If the derailleur is brand new, a small amount of noise noise and vibration is normal. Once the jockey wheels have some miles on them, things will quieten down. As with all Shimano rear derailleurs, the top jockey wheel is designed to have a good amount of lateral play. Shimano does not specify jockey wheel-to-sprocket distance. They merely tell you to "adjust the guide pulley as close to the sprocket as possible."

Not much concrete advice here. But with noise and vibration being a matter of degree and sensitivity to it (I never hear those things on my own bike), it's about all I can do.


----------



## looigi (Nov 24, 2010)

The top jockey wheel on Shimano RDs are designed to have lateral play so this is normal. Are they well lubricated and rotating freely? You should have about 6mm clearance between the top jockey wheel teeth and the teeth of the largest cog. Is your chain in good shape?


----------



## bernithebiker (Sep 26, 2011)

Yes, almost new, so well lubed and spin freely with the chain off, I checked. 

Not less than 6mm clearance, it's about 6 - 10mm. 

Chain, just cleaned it, not old.

I'm thinking it must be an indexing issue, but the derailleur cage looks perfectly lined up with each gear.......hmmmmm!


----------



## ultraman6970 (Aug 1, 2010)

Some chains are quieter than other ones, in general KMC chains are silent, but since u have a problem with one cog wonder if its a index problem, friction problem or a chain that is too old.

Jockey wheels when get old get noisy too. No idea if DA cassettes use spacers between the cogs, but have seen in campagnolo that guys put the spacers in the wrong place then the indexing goes to hell. Easy to verify if that cassette was disassembled at some point in life.

I would change the chain for a KMC if i was you.


----------



## wim (Feb 28, 2005)

ultraman6970 said:


> since u have a problem with one cog wonder if its a index problem, friction problem or a chain that is too old


According to the OP, the problem happens in the "biggest 4 gears (1,2,3,4)". If he means the four cogs with the largest number of teeth, noise could indeed be louder in those than in the smaller cogs because of the increased chain tension. I dunno—it all sounds kind of normal to me. Perhaps it's loud only in comparison with an older, well-worn in setup?


----------



## ultraman6970 (Aug 1, 2010)

Shimano people always cry when stuff doesnt work as intended hehehe


----------



## savagemann (Dec 17, 2011)

Usually when the drivetrain shifts smoothly through the first range of the cassette, then becomes noisy towards the larger cogs, it is most often due to the derailleur hanger being misaligned.
If you haven't changed the limit screws, i would have a shop verify alignment if you don't have the park dag tool.
Also, how old are your cables/housings?


----------



## wim (Feb 28, 2005)

ultraman6970 said:


> Shimano people always cry when stuff doesnt work as intended hehehe


Well, perhaps.

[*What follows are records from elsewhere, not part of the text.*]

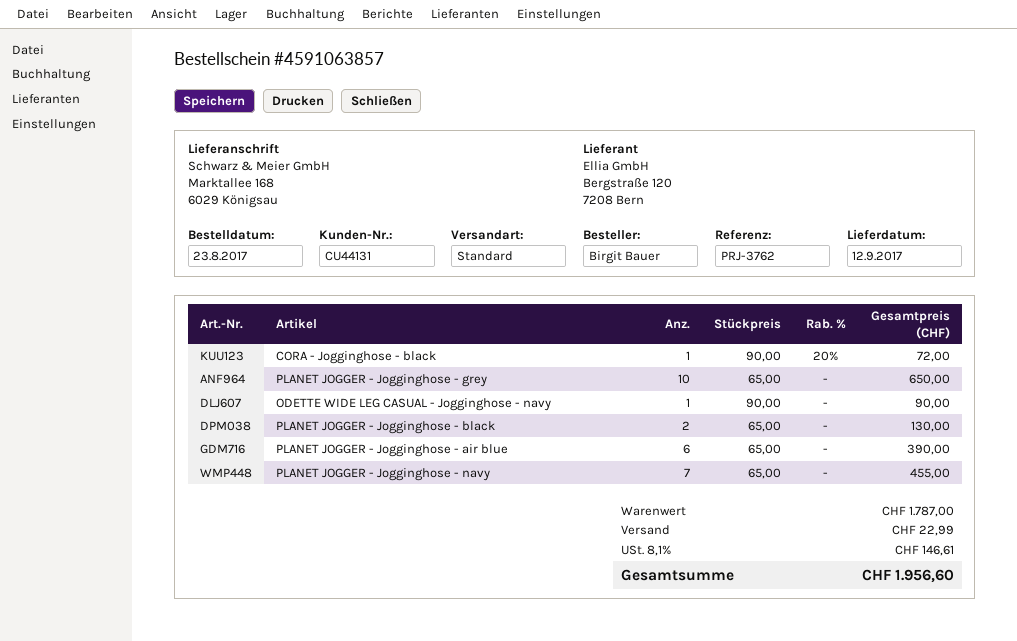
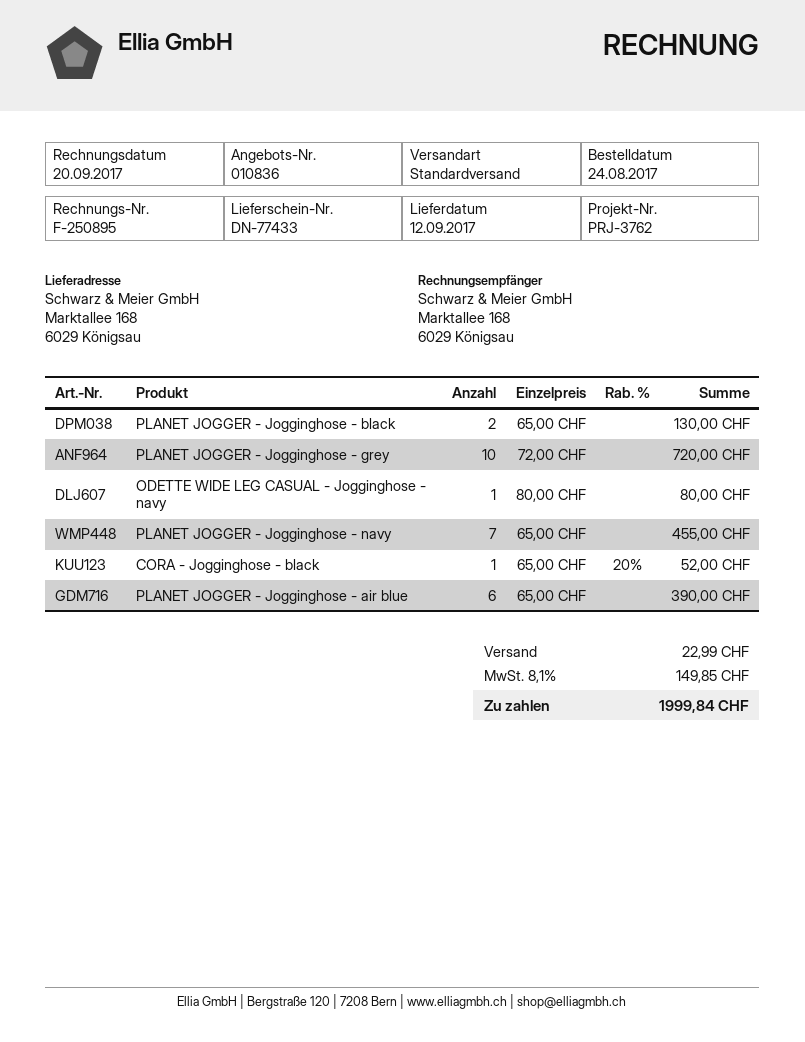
order date: 2017-08-23 -> 2017-08-24
CORA - Jogginghose - black: 1 x 90.00 - 20% = 72.00 -> 1 x 65.00 - 20% = 52.00
PLANET JOGGER - Jogginghose - grey: 10 x 65.00 = 650.00 -> 10 x 72.00 = 720.00
ODETTE WIDE LEG CASUAL - Jogginghose - navy: 1 x 90.00 = 90.00 -> 1 x 80.00 = 80.00
tax: 8.1% = 146.61 -> 8.1% = 149.85
total: 1956.60 -> 1999.84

But a misunderstanding of "as intended" is the often the problem. Take the supposed 6 mm or so clearance between jockey wheel and cog: there's no such specification in the Shimano technical document for this derailleur. So people often drive themselves crazy chasing down non-existing problems.


----------



## DrSmile (Jul 22, 2006)

I agree you should check the derailleur alignment. The Park tool works fantastic for this. I did once have a very small string get wrapped around the jockey wheel shaft which kept it from moving sideways. I wasn't able to see it until I took the side plates off the derailleur and disassembled it.


----------